Modification records
»»

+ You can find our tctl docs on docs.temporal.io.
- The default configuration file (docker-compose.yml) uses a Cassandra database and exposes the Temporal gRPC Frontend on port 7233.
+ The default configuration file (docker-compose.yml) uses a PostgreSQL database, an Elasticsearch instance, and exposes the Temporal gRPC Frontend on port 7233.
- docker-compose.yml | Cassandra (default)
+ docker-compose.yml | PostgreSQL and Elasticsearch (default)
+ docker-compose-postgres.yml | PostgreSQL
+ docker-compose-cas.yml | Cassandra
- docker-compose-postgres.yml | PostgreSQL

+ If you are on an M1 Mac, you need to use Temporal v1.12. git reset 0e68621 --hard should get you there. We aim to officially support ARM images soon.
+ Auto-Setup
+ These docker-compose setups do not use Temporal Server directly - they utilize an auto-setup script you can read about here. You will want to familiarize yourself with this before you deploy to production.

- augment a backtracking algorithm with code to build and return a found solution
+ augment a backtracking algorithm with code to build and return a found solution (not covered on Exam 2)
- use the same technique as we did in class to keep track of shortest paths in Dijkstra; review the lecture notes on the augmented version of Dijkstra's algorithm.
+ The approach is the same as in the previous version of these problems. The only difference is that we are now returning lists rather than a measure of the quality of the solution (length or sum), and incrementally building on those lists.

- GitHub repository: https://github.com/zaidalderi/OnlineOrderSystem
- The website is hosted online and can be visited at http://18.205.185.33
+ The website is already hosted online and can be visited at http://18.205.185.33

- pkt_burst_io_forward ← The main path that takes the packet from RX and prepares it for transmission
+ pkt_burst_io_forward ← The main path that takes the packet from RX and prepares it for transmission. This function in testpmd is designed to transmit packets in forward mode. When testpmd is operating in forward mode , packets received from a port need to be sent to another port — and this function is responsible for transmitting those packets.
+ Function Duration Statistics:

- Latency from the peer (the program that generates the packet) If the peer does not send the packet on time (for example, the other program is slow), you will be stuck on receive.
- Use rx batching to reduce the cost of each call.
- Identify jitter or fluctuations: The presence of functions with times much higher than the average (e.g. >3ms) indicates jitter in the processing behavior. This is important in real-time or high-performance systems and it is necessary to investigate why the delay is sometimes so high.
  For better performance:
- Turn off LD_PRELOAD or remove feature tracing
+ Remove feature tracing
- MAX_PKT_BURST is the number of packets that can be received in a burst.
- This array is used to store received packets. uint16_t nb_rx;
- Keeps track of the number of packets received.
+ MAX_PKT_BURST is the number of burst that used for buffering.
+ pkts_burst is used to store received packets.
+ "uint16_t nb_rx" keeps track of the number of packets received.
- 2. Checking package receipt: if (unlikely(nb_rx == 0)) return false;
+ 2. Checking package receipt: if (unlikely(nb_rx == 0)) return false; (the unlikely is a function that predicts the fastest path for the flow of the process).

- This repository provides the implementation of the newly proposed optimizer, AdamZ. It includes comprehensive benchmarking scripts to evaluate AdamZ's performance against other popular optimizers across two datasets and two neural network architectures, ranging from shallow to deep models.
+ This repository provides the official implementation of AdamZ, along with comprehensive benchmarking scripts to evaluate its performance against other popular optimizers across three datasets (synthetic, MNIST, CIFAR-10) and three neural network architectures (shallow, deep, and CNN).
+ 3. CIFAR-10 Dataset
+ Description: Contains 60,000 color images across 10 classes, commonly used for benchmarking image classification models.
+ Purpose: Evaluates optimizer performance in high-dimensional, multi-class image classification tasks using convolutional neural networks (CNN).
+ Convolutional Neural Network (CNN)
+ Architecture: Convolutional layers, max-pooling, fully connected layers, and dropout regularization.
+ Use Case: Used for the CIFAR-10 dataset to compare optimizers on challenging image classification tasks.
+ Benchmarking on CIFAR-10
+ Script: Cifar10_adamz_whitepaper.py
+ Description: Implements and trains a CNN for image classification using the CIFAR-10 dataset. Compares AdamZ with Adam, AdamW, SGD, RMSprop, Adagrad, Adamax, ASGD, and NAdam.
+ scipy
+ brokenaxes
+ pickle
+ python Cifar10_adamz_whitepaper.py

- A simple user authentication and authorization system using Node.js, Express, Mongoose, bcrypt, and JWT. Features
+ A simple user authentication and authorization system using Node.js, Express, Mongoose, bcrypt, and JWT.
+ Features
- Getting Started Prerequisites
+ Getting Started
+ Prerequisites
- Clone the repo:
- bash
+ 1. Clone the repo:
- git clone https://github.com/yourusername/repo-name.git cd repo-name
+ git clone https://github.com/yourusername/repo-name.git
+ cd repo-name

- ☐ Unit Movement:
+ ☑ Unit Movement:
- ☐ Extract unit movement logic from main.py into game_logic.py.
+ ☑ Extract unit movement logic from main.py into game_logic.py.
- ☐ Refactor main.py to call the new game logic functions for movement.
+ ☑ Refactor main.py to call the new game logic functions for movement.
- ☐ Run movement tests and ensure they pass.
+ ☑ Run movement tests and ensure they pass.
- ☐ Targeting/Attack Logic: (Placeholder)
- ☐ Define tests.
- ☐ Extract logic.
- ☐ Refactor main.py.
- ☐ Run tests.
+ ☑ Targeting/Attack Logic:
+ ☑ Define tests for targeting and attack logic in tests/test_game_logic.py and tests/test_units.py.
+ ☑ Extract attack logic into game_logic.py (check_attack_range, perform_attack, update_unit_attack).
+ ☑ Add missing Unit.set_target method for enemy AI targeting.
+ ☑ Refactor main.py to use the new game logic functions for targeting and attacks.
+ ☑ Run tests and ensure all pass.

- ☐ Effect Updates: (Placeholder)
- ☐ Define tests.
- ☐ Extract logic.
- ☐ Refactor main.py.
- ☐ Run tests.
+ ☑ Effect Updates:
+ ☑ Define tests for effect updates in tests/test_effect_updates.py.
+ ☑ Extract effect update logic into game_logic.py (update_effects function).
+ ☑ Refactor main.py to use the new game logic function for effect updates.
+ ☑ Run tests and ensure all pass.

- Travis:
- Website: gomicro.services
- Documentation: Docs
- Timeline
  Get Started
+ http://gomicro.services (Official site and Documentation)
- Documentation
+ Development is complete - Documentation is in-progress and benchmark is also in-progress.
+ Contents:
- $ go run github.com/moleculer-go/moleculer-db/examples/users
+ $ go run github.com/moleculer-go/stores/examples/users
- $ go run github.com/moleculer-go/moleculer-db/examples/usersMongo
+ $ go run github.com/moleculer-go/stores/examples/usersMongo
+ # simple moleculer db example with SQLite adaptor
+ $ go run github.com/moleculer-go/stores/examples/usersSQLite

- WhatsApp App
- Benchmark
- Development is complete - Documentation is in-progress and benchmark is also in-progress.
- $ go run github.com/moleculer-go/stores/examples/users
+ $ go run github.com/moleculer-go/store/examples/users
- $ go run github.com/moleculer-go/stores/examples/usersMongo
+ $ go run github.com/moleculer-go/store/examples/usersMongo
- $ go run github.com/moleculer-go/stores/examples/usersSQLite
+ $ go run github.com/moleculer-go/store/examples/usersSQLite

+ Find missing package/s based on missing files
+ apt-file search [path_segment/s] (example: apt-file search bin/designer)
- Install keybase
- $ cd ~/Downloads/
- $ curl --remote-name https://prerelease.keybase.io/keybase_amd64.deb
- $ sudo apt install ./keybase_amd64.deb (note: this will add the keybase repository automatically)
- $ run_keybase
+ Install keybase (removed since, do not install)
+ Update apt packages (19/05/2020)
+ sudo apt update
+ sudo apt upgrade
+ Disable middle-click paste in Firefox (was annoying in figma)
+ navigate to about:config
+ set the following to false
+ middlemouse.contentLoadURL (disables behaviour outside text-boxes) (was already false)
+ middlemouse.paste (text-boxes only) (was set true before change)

««

> [What this task involves] Extract from the records above the lines from the one containing "- ☐ Run movement tests and ensure they pass." to the one containing "- ☐ Effect Updates: (Placeholder)", both lines included, exactly as they appear and with nothing else.

> [Task solution]
- ☐ Run movement tests and ensure they pass.
+ ☑ Run movement tests and ensure they pass.
- ☐ Targeting/Attack Logic: (Placeholder)
- ☐ Define tests.
- ☐ Extract logic.
- ☐ Refactor main.py.
- ☐ Run tests.
+ ☑ Targeting/Attack Logic:
+ ☑ Define tests for targeting and attack logic in tests/test_game_logic.py and tests/test_units.py.
+ ☑ Extract attack logic into game_logic.py (check_attack_range, perform_attack, update_unit_attack).
+ ☑ Add missing Unit.set_target method for enemy AI targeting.
+ ☑ Refactor main.py to use the new game logic functions for targeting and attacks.
+ ☑ Run tests and ensure all pass.

- ☐ Effect Updates: (Placeholder)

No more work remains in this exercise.